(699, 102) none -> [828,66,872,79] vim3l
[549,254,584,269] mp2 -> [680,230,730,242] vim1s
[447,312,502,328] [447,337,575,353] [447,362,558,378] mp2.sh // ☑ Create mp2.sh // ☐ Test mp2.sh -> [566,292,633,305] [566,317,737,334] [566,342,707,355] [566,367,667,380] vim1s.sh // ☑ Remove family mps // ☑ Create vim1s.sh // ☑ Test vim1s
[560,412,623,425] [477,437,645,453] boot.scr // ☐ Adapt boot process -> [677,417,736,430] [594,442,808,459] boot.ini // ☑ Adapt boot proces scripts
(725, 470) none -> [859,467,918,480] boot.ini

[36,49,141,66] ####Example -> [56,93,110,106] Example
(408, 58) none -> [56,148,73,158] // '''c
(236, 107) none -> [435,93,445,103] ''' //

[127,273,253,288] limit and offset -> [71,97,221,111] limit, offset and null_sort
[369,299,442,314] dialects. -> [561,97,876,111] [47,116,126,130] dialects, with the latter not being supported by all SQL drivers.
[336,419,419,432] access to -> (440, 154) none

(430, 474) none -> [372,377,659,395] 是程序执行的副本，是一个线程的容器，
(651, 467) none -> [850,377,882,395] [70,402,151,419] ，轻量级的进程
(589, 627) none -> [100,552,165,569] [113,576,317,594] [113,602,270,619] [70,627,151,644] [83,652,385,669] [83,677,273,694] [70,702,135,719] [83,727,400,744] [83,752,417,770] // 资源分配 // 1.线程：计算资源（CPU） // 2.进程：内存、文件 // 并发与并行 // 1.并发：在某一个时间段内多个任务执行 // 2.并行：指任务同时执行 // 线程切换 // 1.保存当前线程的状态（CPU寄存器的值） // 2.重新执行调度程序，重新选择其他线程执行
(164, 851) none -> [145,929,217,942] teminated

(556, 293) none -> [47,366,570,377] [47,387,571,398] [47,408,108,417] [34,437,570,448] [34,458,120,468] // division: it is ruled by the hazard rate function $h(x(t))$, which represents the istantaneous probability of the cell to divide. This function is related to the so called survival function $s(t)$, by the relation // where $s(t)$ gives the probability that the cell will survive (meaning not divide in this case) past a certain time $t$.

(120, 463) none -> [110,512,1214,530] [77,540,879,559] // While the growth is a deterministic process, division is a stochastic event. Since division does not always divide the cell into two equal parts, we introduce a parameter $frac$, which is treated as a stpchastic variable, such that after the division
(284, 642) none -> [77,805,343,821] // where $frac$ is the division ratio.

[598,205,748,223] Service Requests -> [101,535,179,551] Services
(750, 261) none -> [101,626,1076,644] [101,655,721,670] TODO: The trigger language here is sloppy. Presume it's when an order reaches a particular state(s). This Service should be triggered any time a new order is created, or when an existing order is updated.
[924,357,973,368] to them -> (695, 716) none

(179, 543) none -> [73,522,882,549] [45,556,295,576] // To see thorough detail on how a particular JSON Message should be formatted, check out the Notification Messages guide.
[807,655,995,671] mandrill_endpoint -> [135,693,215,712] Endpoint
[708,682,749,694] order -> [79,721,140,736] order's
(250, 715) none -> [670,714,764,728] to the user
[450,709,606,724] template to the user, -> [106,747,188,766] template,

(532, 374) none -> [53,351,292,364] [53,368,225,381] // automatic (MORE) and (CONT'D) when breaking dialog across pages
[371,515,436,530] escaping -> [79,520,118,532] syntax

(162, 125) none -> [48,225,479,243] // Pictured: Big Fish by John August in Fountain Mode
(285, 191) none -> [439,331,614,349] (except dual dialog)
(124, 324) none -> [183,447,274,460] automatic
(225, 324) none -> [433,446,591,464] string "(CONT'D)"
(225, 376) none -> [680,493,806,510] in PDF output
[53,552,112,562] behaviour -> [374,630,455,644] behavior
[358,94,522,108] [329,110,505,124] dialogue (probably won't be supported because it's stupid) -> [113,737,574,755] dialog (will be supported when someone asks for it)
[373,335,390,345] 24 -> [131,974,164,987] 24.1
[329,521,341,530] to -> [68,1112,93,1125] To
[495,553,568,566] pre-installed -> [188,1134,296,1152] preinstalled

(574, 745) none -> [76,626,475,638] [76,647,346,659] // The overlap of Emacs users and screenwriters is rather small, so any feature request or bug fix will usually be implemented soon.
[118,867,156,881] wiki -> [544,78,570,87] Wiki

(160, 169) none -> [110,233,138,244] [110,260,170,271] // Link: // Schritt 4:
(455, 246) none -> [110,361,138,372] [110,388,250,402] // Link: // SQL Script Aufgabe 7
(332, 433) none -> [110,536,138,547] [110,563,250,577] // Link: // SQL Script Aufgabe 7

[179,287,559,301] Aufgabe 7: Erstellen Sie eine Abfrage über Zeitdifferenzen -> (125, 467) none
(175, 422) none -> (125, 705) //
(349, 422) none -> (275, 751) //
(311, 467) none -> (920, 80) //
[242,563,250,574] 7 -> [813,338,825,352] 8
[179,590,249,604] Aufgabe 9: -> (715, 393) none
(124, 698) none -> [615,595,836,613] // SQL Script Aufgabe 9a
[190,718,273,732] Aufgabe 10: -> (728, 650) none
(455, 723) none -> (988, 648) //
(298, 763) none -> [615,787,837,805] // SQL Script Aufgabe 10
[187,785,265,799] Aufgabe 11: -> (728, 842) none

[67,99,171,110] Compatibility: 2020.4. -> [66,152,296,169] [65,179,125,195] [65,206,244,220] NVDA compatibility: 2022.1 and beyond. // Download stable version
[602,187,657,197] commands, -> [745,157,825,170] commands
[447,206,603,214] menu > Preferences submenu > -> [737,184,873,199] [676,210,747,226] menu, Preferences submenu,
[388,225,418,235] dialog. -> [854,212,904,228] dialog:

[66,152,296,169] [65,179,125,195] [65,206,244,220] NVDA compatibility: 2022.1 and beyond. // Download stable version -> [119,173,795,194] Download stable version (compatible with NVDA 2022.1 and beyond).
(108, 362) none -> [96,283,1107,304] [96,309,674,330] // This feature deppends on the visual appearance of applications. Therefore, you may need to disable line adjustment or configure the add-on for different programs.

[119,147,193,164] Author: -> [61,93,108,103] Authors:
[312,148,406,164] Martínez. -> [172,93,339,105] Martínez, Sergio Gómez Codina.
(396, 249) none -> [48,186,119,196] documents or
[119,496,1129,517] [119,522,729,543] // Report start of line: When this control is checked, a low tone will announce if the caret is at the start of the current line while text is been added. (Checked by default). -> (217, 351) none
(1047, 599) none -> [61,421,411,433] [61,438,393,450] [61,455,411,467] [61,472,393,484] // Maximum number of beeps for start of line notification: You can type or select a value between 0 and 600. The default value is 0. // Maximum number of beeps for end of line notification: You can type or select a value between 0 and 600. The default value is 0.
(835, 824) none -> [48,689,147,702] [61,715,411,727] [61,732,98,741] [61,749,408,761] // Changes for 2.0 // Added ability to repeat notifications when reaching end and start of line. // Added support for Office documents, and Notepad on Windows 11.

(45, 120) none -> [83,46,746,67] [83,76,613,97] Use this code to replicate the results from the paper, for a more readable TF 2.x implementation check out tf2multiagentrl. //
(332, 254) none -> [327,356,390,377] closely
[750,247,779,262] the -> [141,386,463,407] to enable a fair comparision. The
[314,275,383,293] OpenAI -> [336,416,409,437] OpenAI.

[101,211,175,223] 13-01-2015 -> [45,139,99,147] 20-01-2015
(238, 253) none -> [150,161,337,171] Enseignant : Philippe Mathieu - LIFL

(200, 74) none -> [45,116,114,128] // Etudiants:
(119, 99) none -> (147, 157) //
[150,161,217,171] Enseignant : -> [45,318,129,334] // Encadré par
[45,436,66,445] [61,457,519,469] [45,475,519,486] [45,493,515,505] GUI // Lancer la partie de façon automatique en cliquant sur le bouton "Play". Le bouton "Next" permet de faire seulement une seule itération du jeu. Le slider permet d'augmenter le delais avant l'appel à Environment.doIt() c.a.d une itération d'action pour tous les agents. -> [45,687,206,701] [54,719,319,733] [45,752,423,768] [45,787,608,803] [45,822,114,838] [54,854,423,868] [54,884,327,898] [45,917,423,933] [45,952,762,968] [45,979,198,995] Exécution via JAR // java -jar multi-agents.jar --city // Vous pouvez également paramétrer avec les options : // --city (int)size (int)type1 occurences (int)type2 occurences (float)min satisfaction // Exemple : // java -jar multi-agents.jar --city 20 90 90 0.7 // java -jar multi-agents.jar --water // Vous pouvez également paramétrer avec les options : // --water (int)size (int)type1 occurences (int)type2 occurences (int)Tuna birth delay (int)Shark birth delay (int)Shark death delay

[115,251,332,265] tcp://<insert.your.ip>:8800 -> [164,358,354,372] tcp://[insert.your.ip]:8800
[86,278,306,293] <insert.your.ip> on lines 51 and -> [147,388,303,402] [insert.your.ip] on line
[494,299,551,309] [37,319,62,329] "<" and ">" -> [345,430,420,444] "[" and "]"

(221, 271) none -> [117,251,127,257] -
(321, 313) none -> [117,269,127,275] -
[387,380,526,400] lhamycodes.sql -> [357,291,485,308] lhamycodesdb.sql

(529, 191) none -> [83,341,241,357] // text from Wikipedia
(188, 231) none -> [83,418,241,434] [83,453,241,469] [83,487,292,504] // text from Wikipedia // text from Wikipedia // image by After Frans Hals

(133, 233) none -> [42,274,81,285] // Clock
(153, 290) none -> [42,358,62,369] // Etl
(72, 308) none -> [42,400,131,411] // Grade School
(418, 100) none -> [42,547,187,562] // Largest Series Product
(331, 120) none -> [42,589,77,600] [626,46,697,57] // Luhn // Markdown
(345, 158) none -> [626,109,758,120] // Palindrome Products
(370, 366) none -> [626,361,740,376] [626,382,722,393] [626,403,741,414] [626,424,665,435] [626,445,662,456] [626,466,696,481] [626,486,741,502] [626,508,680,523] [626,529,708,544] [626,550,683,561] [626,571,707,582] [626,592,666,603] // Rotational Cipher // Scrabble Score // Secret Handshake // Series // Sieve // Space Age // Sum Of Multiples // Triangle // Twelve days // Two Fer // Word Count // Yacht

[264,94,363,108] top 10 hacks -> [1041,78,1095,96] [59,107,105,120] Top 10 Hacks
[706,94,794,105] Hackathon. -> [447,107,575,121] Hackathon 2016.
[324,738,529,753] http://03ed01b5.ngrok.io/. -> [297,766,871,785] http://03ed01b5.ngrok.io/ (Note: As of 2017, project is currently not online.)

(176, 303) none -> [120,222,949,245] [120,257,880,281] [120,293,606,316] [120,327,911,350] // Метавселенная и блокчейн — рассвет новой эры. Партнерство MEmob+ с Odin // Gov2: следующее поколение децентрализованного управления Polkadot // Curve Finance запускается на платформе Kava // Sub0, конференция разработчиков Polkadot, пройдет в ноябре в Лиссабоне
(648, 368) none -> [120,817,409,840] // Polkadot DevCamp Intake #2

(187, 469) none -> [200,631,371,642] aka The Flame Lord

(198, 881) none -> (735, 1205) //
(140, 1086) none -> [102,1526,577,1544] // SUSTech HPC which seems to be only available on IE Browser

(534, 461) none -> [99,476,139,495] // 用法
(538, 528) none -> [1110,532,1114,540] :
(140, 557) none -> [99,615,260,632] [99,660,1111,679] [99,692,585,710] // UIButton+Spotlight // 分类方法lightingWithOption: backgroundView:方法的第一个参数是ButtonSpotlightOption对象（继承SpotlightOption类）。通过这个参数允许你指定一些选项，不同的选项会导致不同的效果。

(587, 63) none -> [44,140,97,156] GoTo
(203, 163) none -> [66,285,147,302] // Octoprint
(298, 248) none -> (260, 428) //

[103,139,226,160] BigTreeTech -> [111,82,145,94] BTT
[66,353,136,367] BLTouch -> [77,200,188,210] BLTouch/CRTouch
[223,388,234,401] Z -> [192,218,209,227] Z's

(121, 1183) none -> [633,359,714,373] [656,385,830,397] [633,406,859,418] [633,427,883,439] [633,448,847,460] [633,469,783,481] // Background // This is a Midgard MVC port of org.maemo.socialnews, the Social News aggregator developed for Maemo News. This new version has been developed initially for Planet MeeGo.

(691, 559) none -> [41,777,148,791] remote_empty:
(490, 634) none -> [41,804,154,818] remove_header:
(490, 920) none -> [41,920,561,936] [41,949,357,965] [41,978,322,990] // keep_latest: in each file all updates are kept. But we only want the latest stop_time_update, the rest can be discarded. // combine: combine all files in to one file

→ **Problem statement**:
Scan the records above for the string "Aufgabe", then copy each line where it turns up.

→ **Exercise solution**:
(455, 246) none -> [110,361,138,372] [110,388,250,402] // Link: // SQL Script Aufgabe 7
(332, 433) none -> [110,536,138,547] [110,563,250,577] // Link: // SQL Script Aufgabe 7
[179,287,559,301] Aufgabe 7: Erstellen Sie eine Abfrage über Zeitdifferenzen -> (125, 467) none
[179,590,249,604] Aufgabe 9: -> (715, 393) none
(124, 698) none -> [615,595,836,613] // SQL Script Aufgabe 9a
[190,718,273,732] Aufgabe 10: -> (728, 650) none
(298, 763) none -> [615,787,837,805] // SQL Script Aufgabe 10
[187,785,265,799] Aufgabe 11: -> (728, 842) none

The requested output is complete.